Although MK-7264-043 study participants who take the placebo will not receive any active drug, they will receive the same care from the study doctor and staff as participants taking the investigational drug. Study activities, including diary entries, study visits, and phone calls will help the study doctor monitor your health and assess your chronic cough throughout the study.

You can stop taking part in this study at any time. If you choose not to take part or you agree to take part but then withdraw, medical care you receive outside the study will not be affected. The study doctor will discuss other treatment options with you.
You will need to stop taking certain medications during the study. The study doctor or staff will discuss this with you in detail.
You can visit any doctor to meet your health needs during a study. You should tell other medical professionals you see that you are participating in a clinical study and always communicate openly with the study doctor regarding other care you receive.

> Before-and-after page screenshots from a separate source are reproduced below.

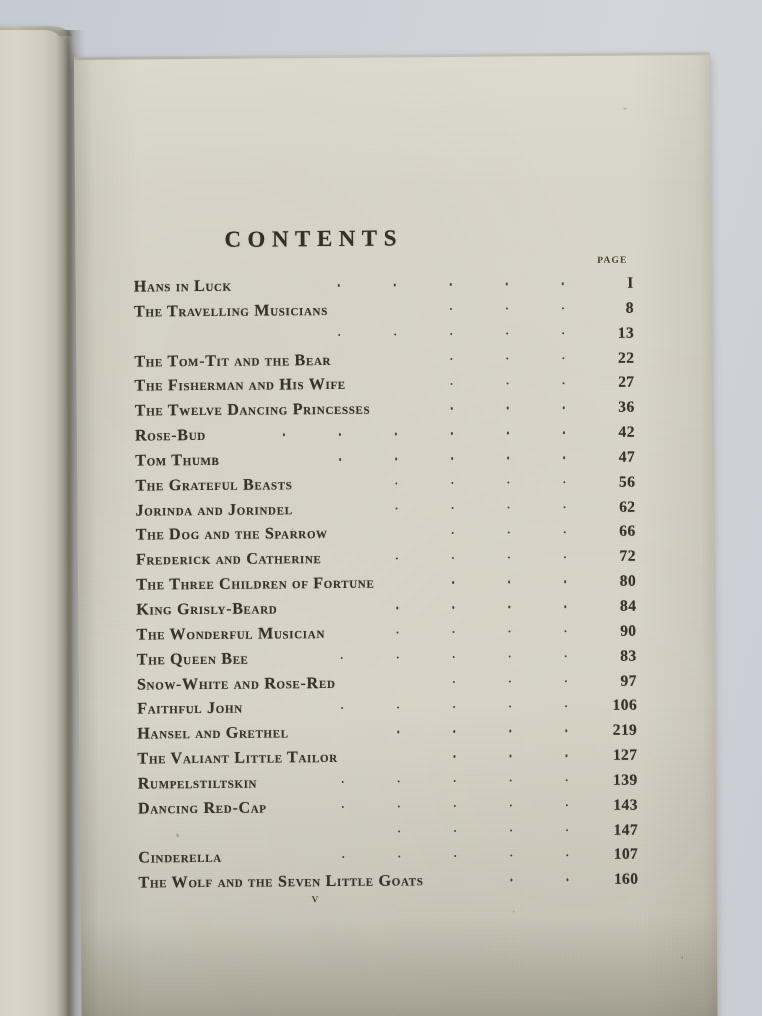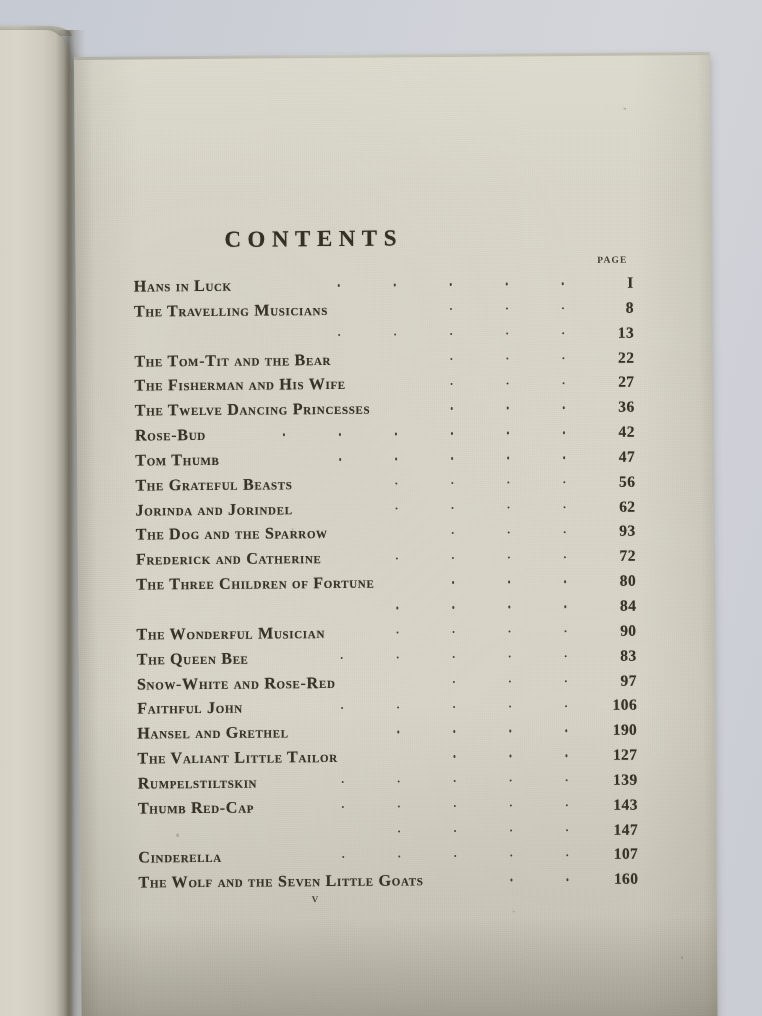"93" span.toc-page { text: 93 -> 66 }
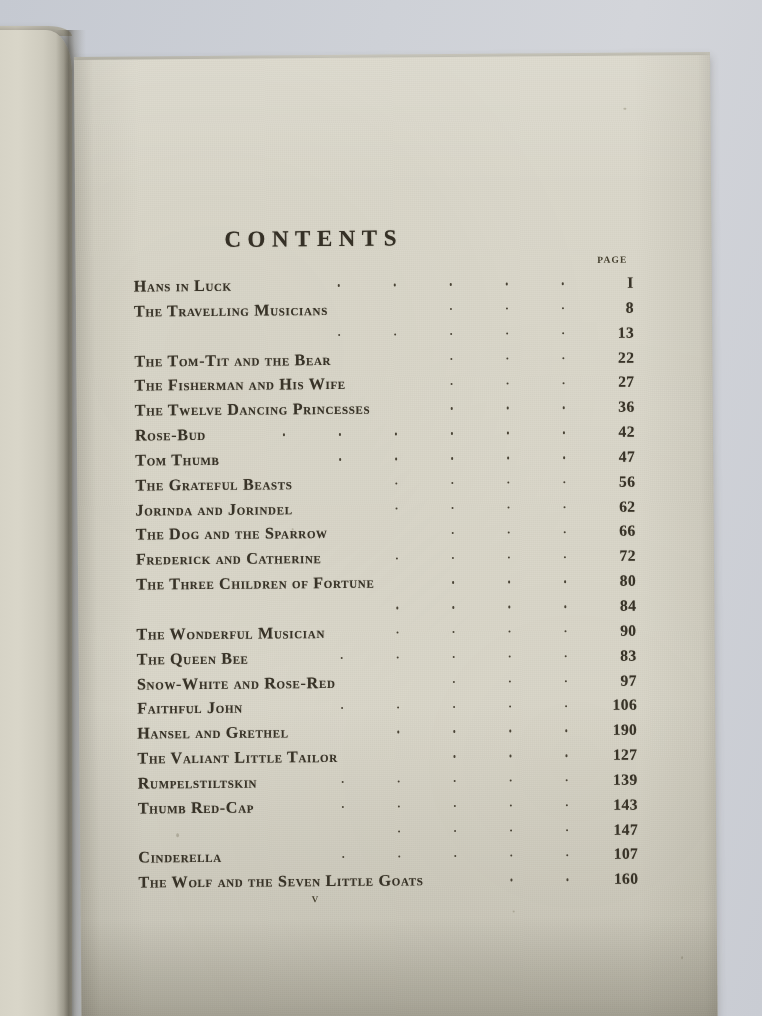"King Grisly-Beard" span.toc-label { html: none -> <span>King Grisly-Beard</span> }
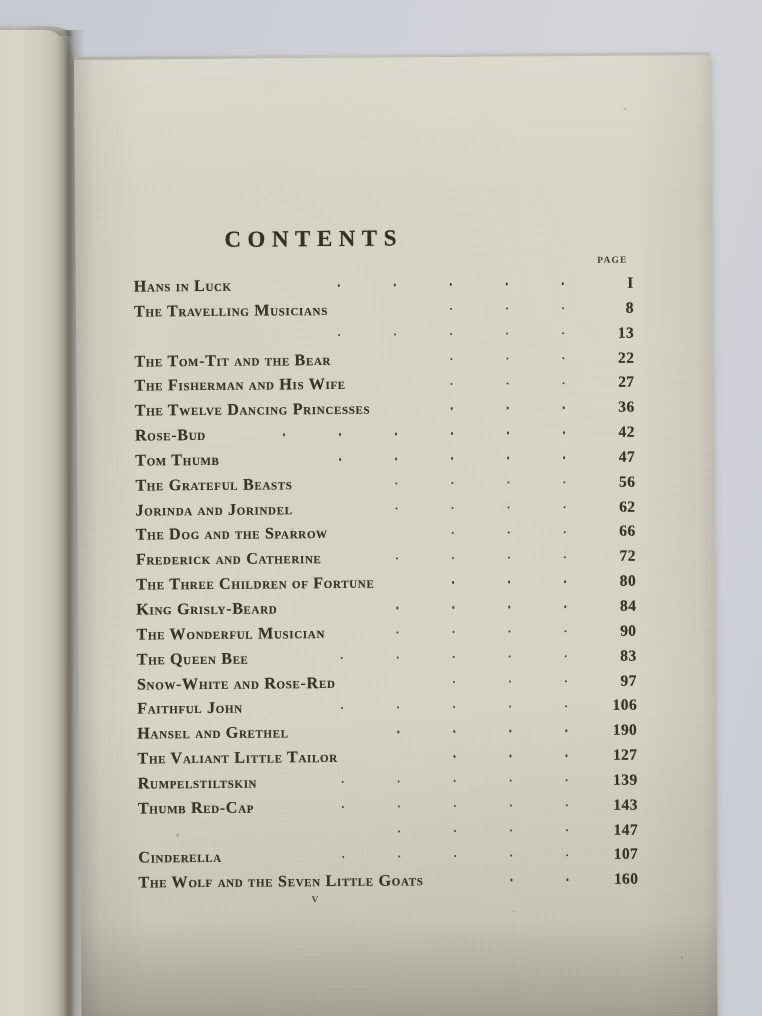"190" span.toc-page { text: 190 -> 219 }
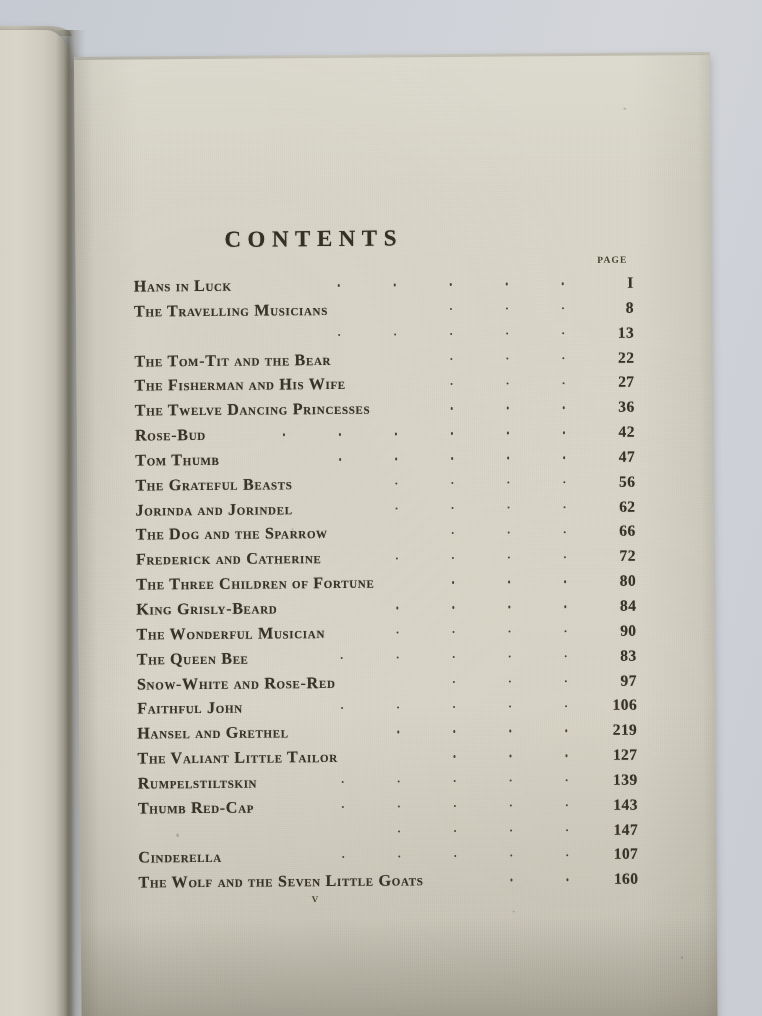"Thumb Red-Cap" span.toc-label { text: Thumb -> Dancing }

At study visits, you will talk with the study doctor or staff about how you are feeling and about other medications you may be taking. You will review your study diary entries with the study doctor or staff and complete questionnaires about your cough and how it affects your daily life. At some visits, medical procedures, such as measurement of your vital signs, blood and urine tests, and physical examinations, may be required. You will also be provided with your study drug at visits.
If you choose to participate in a study, we encourage you to communicate freely with the study doctor and staff throughout the study. If you have questions or concerns about any aspect of the study, you should feel comfortable discussing them with the study doctor at any time.